> **Information provided**:
--------------------------------------------------
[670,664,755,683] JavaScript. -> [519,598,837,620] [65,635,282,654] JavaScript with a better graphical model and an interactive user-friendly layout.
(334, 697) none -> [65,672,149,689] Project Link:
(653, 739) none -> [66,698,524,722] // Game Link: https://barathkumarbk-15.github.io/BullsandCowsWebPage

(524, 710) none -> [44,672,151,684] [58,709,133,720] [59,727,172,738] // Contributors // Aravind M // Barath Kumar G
--------------------------------------------------
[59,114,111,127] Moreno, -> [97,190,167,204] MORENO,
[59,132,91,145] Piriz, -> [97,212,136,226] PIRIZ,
--------------------------------------------------
> **Problem requirements**: Your answer should be the lines above from the one containing "[670,664,755,683] JavaScript. ->" through the one containing "(524, 710) none", copied exactly and with both ends kept.

> **Exercise result**:
[670,664,755,683] JavaScript. -> [519,598,837,620] [65,635,282,654] JavaScript with a better graphical model and an interactive user-friendly layout.
(334, 697) none -> [65,672,149,689] Project Link:
(653, 739) none -> [66,698,524,722] // Game Link: https://barathkumarbk-15.github.io/BullsandCowsWebPage

(524, 710) none -> [44,672,151,684] [58,709,133,720] [59,727,172,738] // Contributors // Aravind M // Barath Kumar G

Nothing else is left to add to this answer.